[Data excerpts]
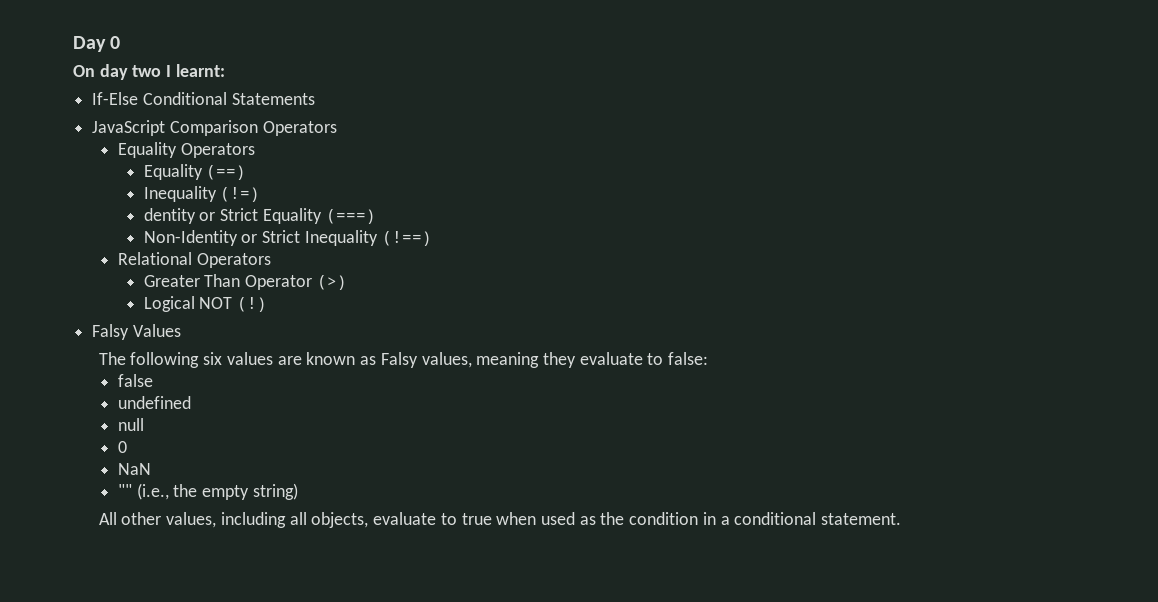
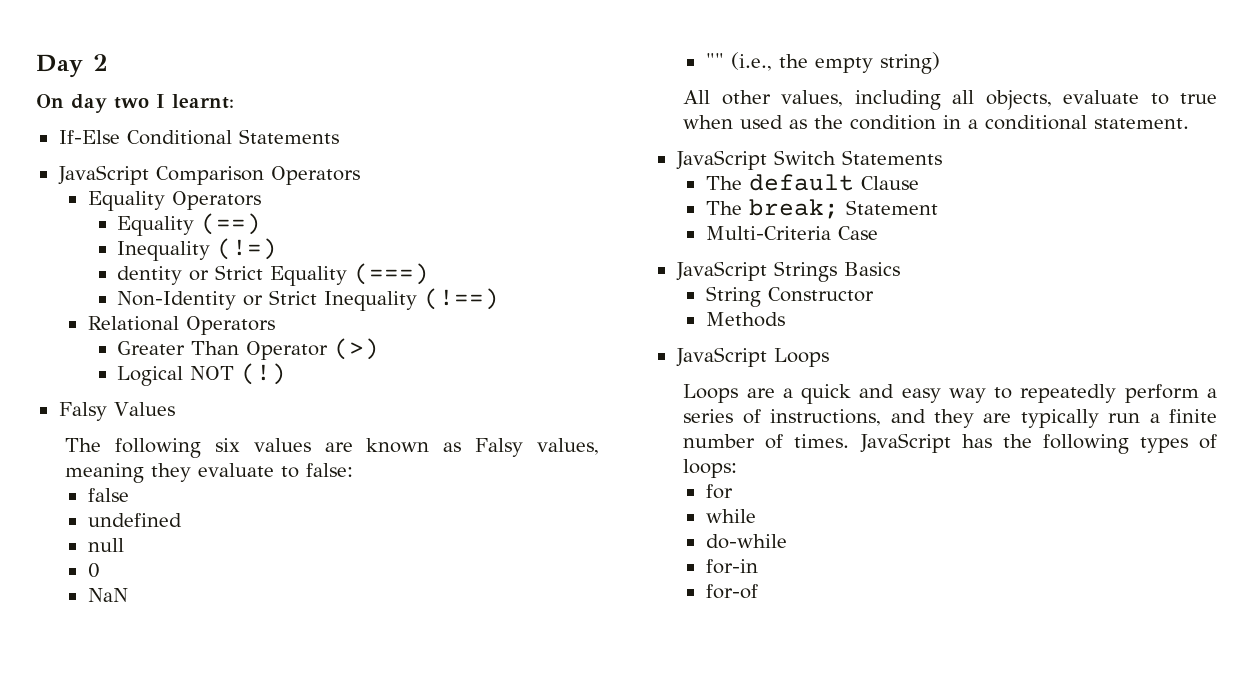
[110,36,121,49] 0 -> [93,54,108,71] 2
(902, 519) none -> [675,150,942,170] [705,174,919,191] [705,199,938,219] [705,226,878,240] [675,261,900,282] [705,286,874,307] [705,312,785,327] [675,347,829,367] [683,384,1217,404] [683,409,1217,428] [683,433,1217,454] [683,459,738,478] [705,484,733,499] [705,509,756,523] [705,534,787,549] [705,559,758,574] [705,584,758,599] // JavaScript Switch Statements // The default Clause // The break; Statement // Multi-Criteria Case // JavaScript Strings Basics // String Constructor // Methods // JavaScript Loops // Loops are a quick and easy way to repeatedly perform a series of instructions, and they are typically run a finite number of times. JavaScript has the following types of loops: // for // while // do-while // for-in // for-of

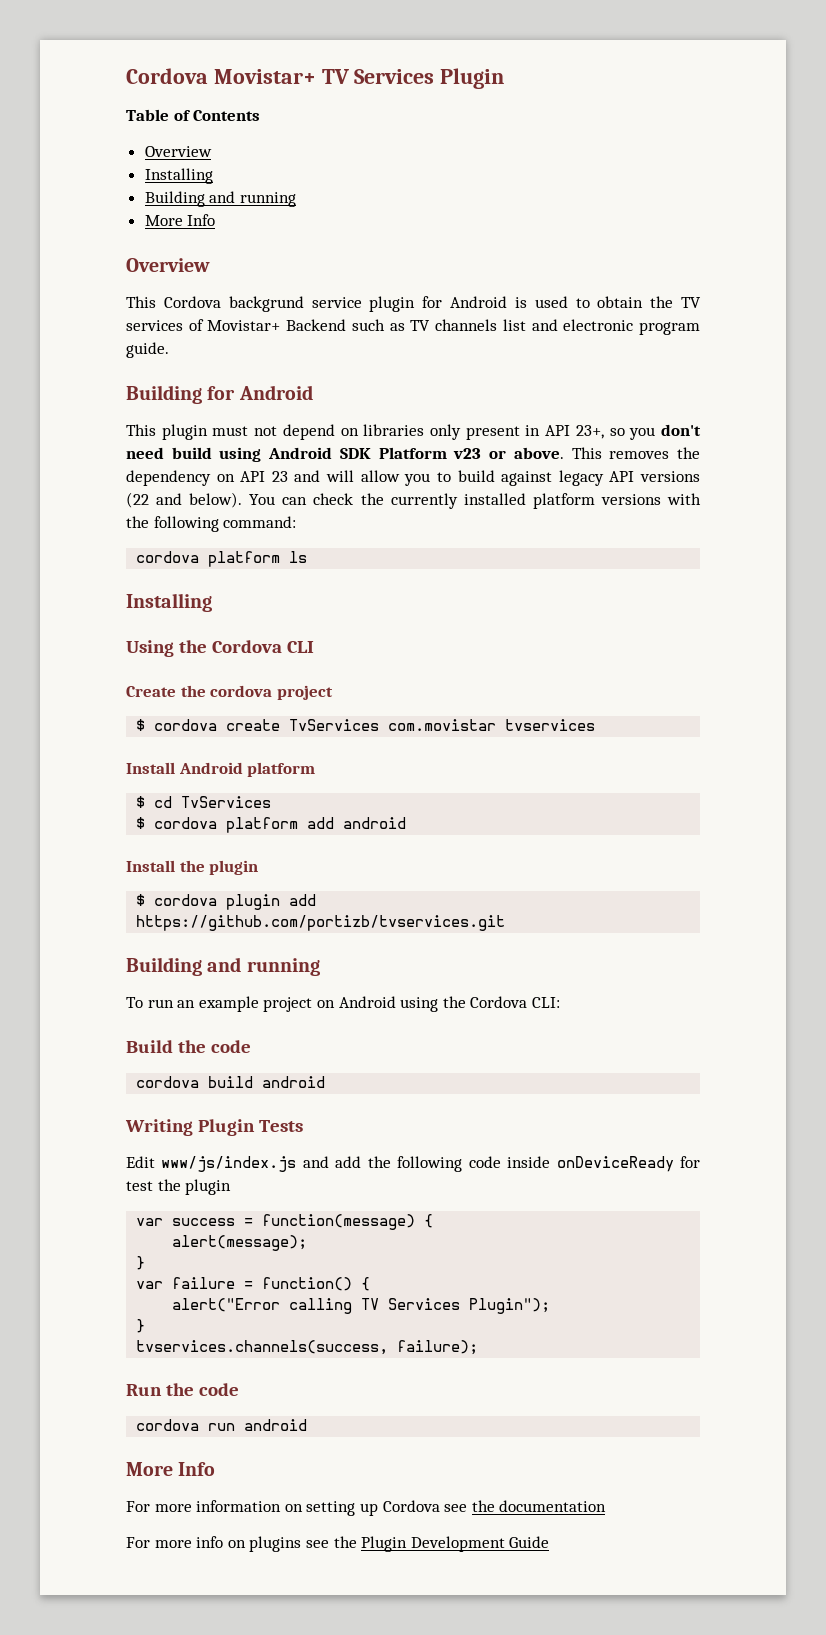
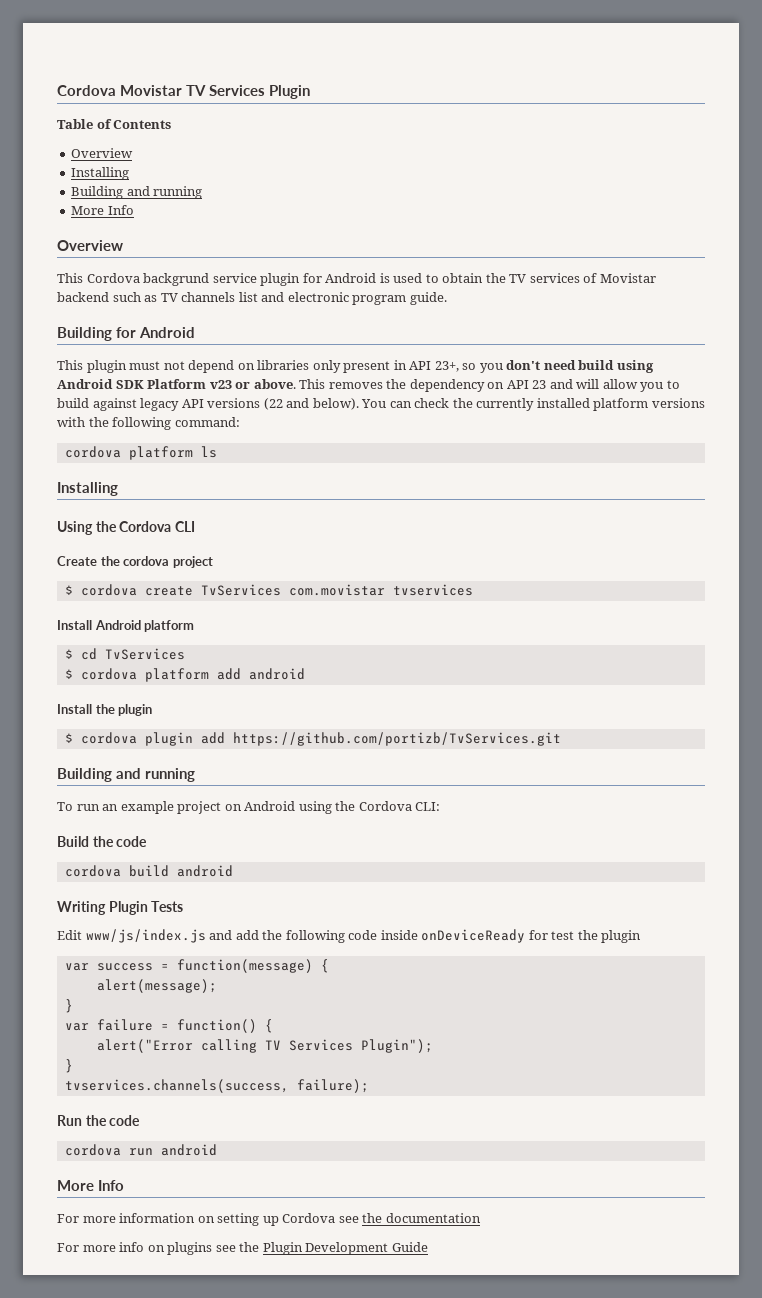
[126,68,316,84] Cordova Movistar+ -> [57,85,183,96] Cordova Movistar
[207,319,347,331] Movistar+ Backend -> [599,273,656,283] [57,292,109,302] Movistar backend
[136,915,506,931] https://github.com/portizb/tvservices.git -> [232,732,561,746] https://github.com/portizb/TvServices.git

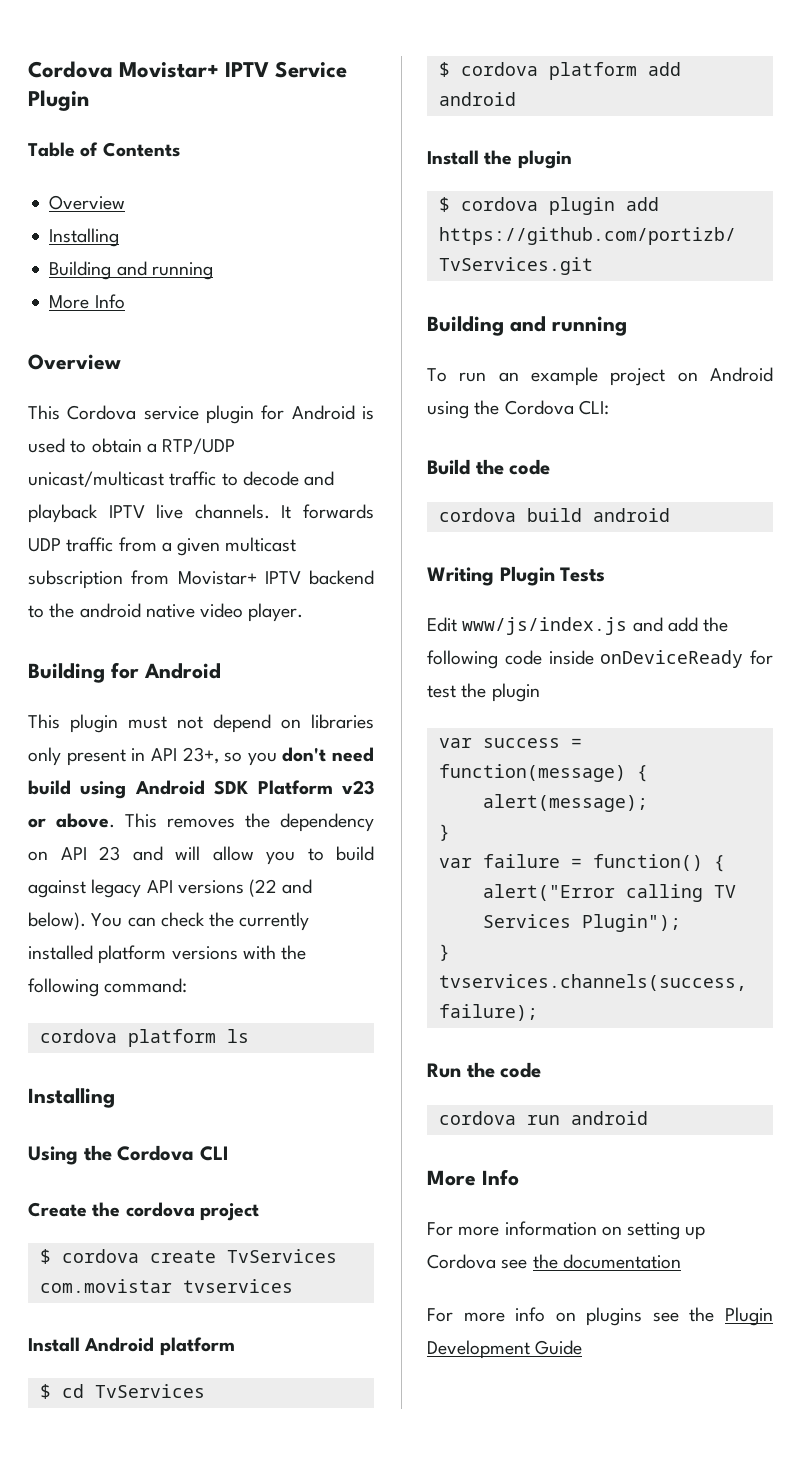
[57,85,266,96] Cordova Movistar TV Services -> [28,61,348,78] Cordova Movistar+ IPTV Service
[143,273,210,286] backgrund -> (137, 412) none
[485,273,656,283] [57,292,447,305] the TV services of Movistar backend such as TV channels list and electronic program guide. -> [146,438,236,454] [28,471,335,487] [28,504,374,523] [28,537,297,556] [28,570,374,589] [28,603,304,622] a RTP/UDP unicast/multicast traffic to decode and playback IPTV live channels. It forwards UDP traffic from a given multicast subscription from Movistar+ IPTV backend to the android native video player.

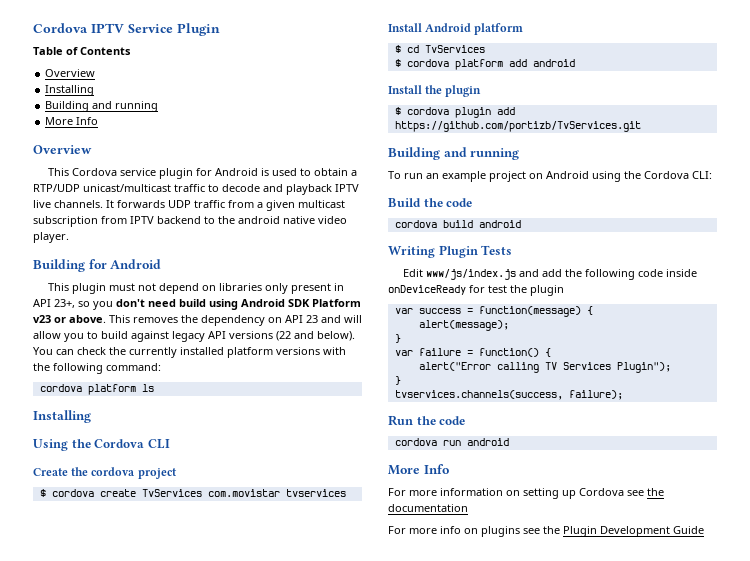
[28,61,220,78] Cordova Movistar+ -> [33,23,88,33] Cordova
[177,571,257,585] Movistar+ -> (127, 220) none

## What this task involves
Your reply should repeat the entries above exactly, leaving the pictures out.

## Exercise output
[110,36,121,49] 0 -> [93,54,108,71] 2
(902, 519) none -> [675,150,942,170] [705,174,919,191] [705,199,938,219] [705,226,878,240] [675,261,900,282] [705,286,874,307] [705,312,785,327] [675,347,829,367] [683,384,1217,404] [683,409,1217,428] [683,433,1217,454] [683,459,738,478] [705,484,733,499] [705,509,756,523] [705,534,787,549] [705,559,758,574] [705,584,758,599] // JavaScript Switch Statements // The default Clause // The break; Statement // Multi-Criteria Case // JavaScript Strings Basics // String Constructor // Methods // JavaScript Loops // Loops are a quick and easy way to repeatedly perform a series of instructions, and they are typically run a finite number of times. JavaScript has the following types of loops: // for // while // do-while // for-in // for-of

[126,68,316,84] Cordova Movistar+ -> [57,85,183,96] Cordova Movistar
[207,319,347,331] Movistar+ Backend -> [599,273,656,283] [57,292,109,302] Movistar backend
[136,915,506,931] https://github.com/portizb/tvservices.git -> [232,732,561,746] https://github.com/portizb/TvServices.git

[57,85,266,96] Cordova Movistar TV Services -> [28,61,348,78] Cordova Movistar+ IPTV Service
[143,273,210,286] backgrund -> (137, 412) none
[485,273,656,283] [57,292,447,305] the TV services of Movistar backend such as TV channels list and electronic program guide. -> [146,438,236,454] [28,471,335,487] [28,504,374,523] [28,537,297,556] [28,570,374,589] [28,603,304,622] a RTP/UDP unicast/multicast traffic to decode and playback IPTV live channels. It forwards UDP traffic from a given multicast subscription from Movistar+ IPTV backend to the android native video player.

[28,61,220,78] Cordova Movistar+ -> [33,23,88,33] Cordova
[177,571,257,585] Movistar+ -> (127, 220) none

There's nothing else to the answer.